===== Given data =====

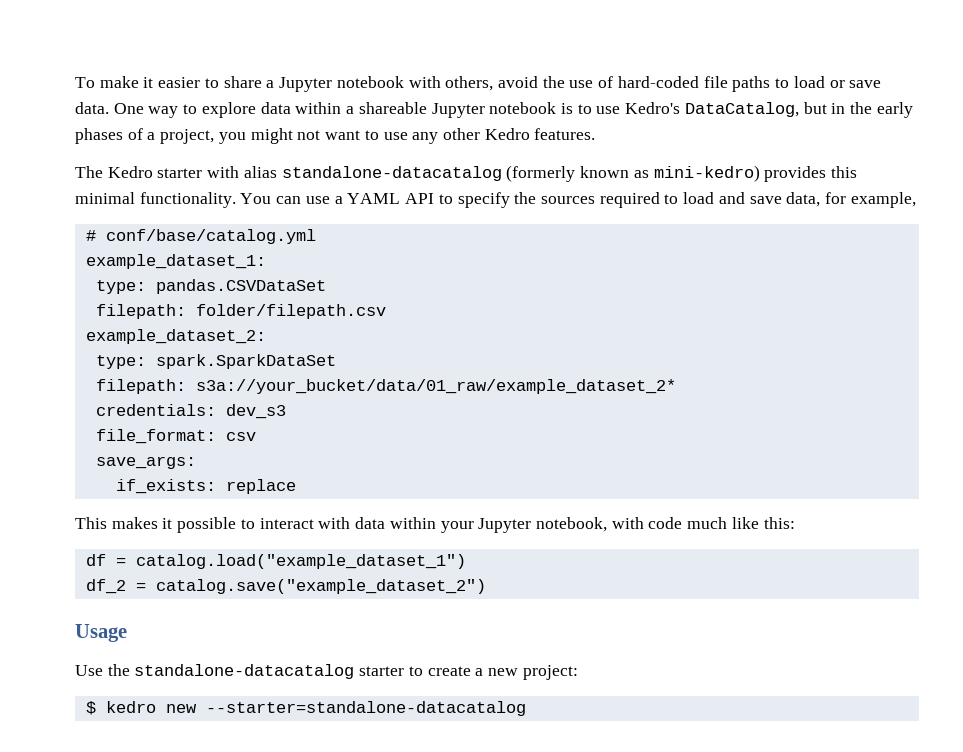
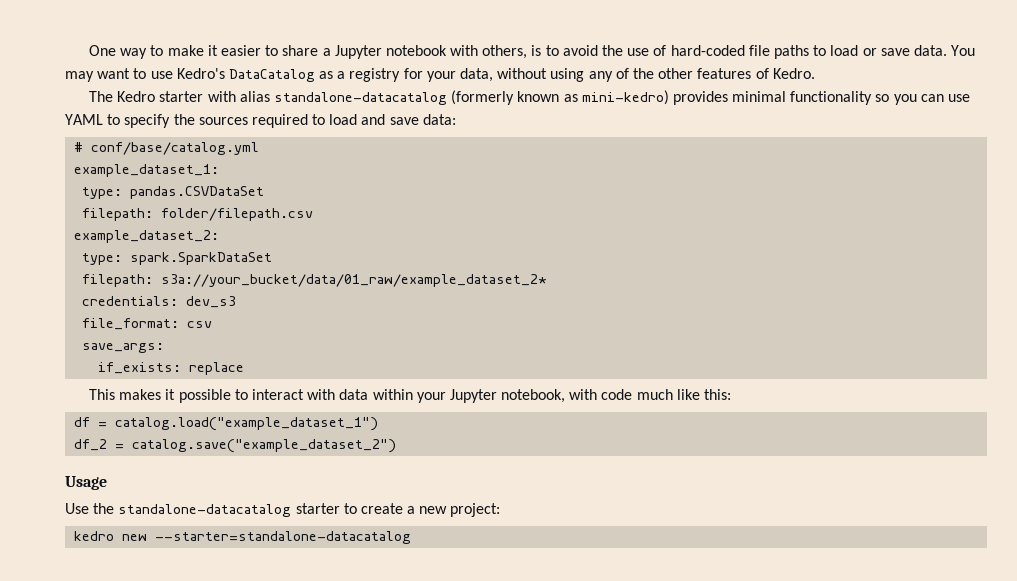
[75,77,95,88] To -> [89,45,164,59] One way to
(494, 83) none -> [531,45,559,56] is to
[113,102,913,118] [75,128,596,144] One way to explore data within a shareable Jupyter notebook is to use Kedro's DataCatalog, but in the early phases of a project, you might not want to use any other Kedro features. -> [951,45,976,56] [65,68,815,82] You may want to use Kedro's DataCatalog as a registry for your data, without using any of the other features of Kedro.
[830,166,857,178] [75,192,435,208] this minimal functionality. You can use a YAML API -> [732,91,971,105] [65,114,103,125] minimal functionality so you can use YAML
[786,192,916,208] data, for example, -> [422,114,456,125] data:
[85,701,96,715] $ -> (501, 510) none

=====

- _Problem details_
Give again, please, precisely the lines that begin the records and run through the line with "(494, 83) none -> [531,45,559,56] is to" in it, keeping both end lines and dropping any pictures.

- _Exercise solution_
[75,77,95,88] To -> [89,45,164,59] One way to
(494, 83) none -> [531,45,559,56] is to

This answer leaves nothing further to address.